The broader overview of the case studies could be productively supplemented with more detailed studies of social indicators. These would likely benefit from the top-down and bottom-up approach discussed above. The bottom-up approach focuses on the needs of the impacted stakeholders and relevance to the decision under consideration. Top-down approaches focus on the basic requirements that establish some minimum level of performance for standardization through international agreements industry codes of practice, etc. The details of how to define and measure each indicator, availability and quality of necessary data, relation to process based inventories, and suitability of the indicator for decision-making at various levels are all worthy topics. The use of common process inventory data and models offers obvious synergies and would facilitate the use of life cycle methods in decision-making (Hunkeler 2006; Hunkeler and Rebitzer 2005). Verifying that social indicators can be linked to the functional unit through the same life cycle inventory data structures would be a valuable contribution. Hunkeler's (2006) approach of using employment hours per inventory element makes central the assessment of how effectively the market economy improves our well-being, and thus merits further work. It would be interesting to explore the implications of different skill levels of employment and the distribution of economic benefits between labor and capital, which are important questions for creating sustainable livelihoods.

Combining the indicators and lessons from case studies to sketch out a code of practice is the ultimate goal. Critique of the proposed decision classes as an organization principle for the code would be welcome along with suggestions of other schema. Exploration of the choice editing decisions mentioned above could help refine the definition and goals of sustainable consumption and production. It would seem that some unsustainable impacts cut across so many product categories, e.g., toxic chemicals, that a product-based analysis may not be helpful. In other cases, products are clearly linked to damages, e.g., sin products such as alcohol and tobacco. Papers evaluating the usefulness of SLCA in public policy would be valuable contributions. It is important to remember that sustainable products will not necessarily yield sustainable communities. If our goal is informed decisions at multiple levels of society, it will be necessary to link the global- and hazard-based perspective of product chains to regional- and risk-based perspective of communities. The specific impacts in a community will depend on the particular mix of product chains that happen to flow through that area. It is beyond the scope of any single company to consider these complex interactions within their product design choices. At the same time, companies will be interested in validating that their initiatives have in fact produced the intended benefits. Data architectures that permit efficient sharing of data between decision models for various scales would help increase the value of SLCA to both private and public decision-makers. Research in supply chain management or regional planning might provide useful insights.

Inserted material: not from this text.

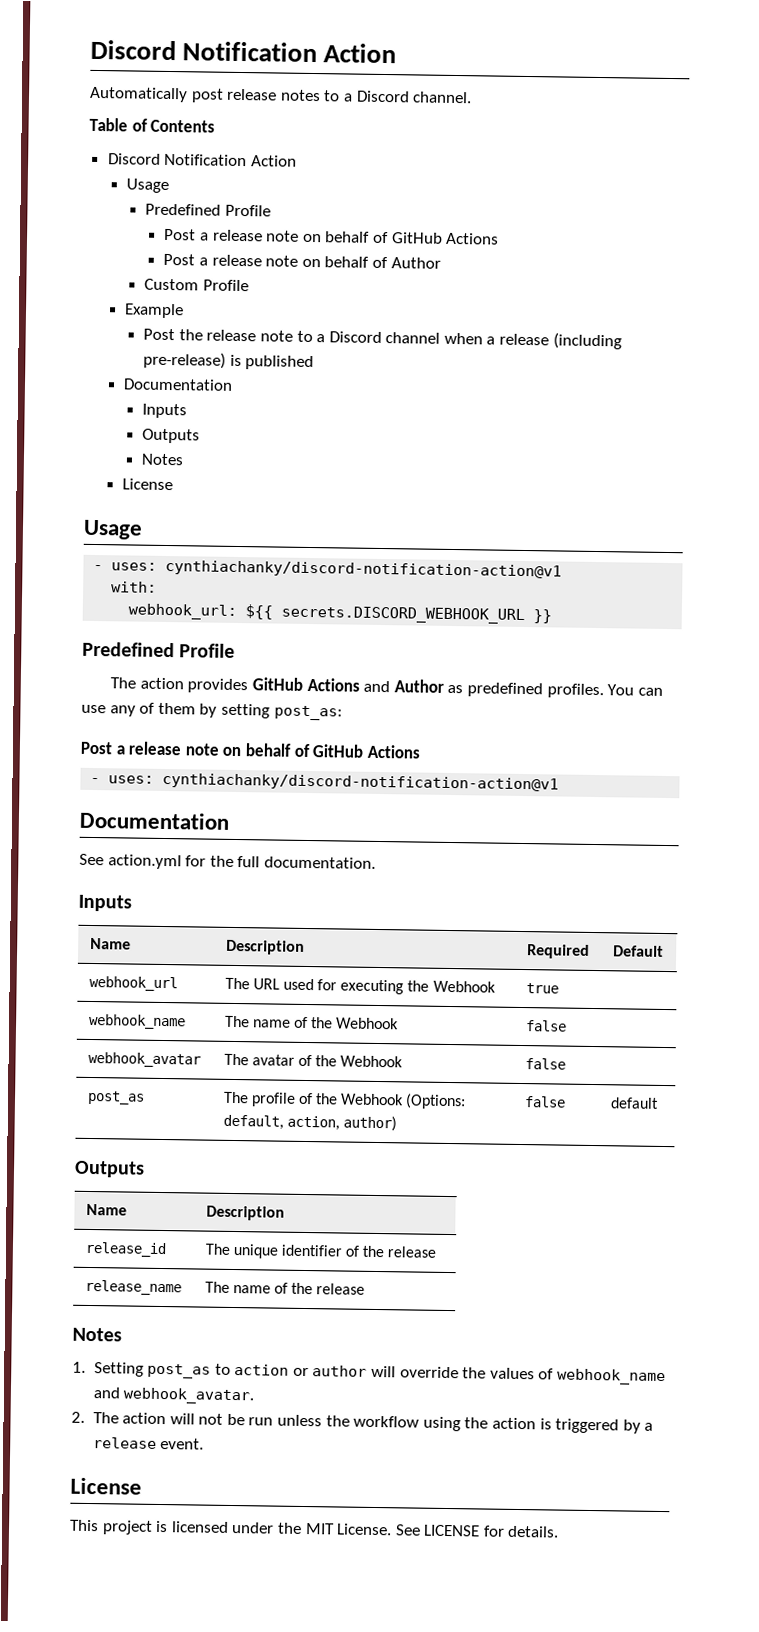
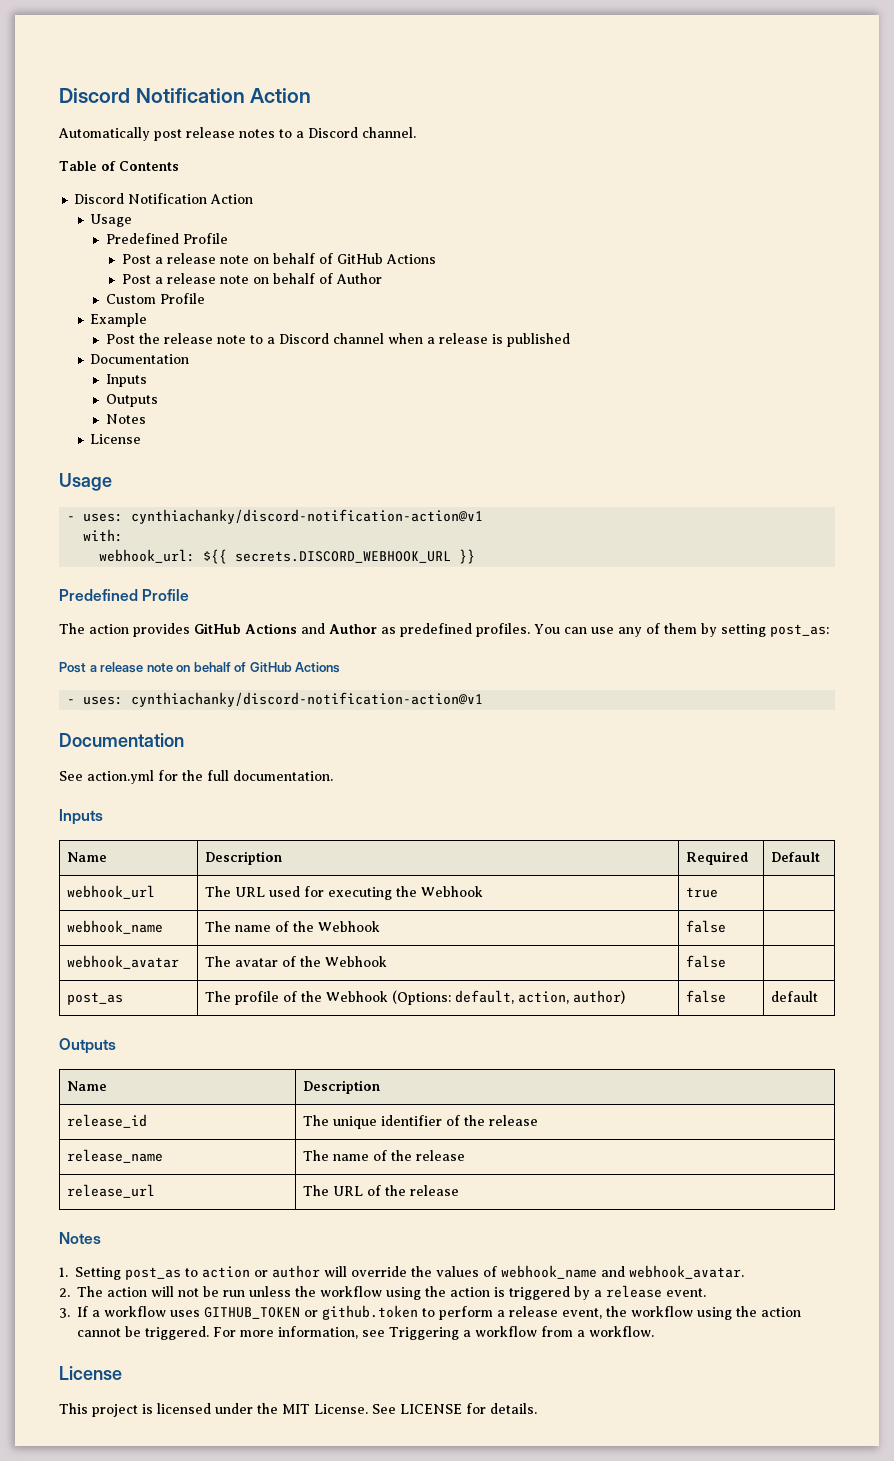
- Post the release note to a Discord channel when a release (including pre-release) is published
+ Post the release note to a Discord channel when a release is published
+ release_url | The URL of the release
+ 3. If a workflow uses GITHUB_TOKEN or github.token to perform a release event, the workflow using the action cannot be triggered. For more information, see Triggering a workflow from a workflow.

This brief list is certainly not exhaustive. SLCA offers a rich landscape of potential research topics. It would be wise to conclude with a cautionary note from Hunkeler and Rebitzer (2005) that “(a)dditional levels of sophistication, and new models, should not neglect the needs and reality of decision making.” We need simple but not simplistic approaches to scan a complex world and focus on those challenges that will best move us toward more sustainable business models (Klöpffer 2003). Einstein advised, “Everything should be made as simple as possible, but not one bit simpler.” Perhaps a useful first step is to identify the important questions we are trying to answer with SLCA, clarify what we do not know that we need to know to answer those questions, and recognize that any sustainability assessment will be a journey of learning.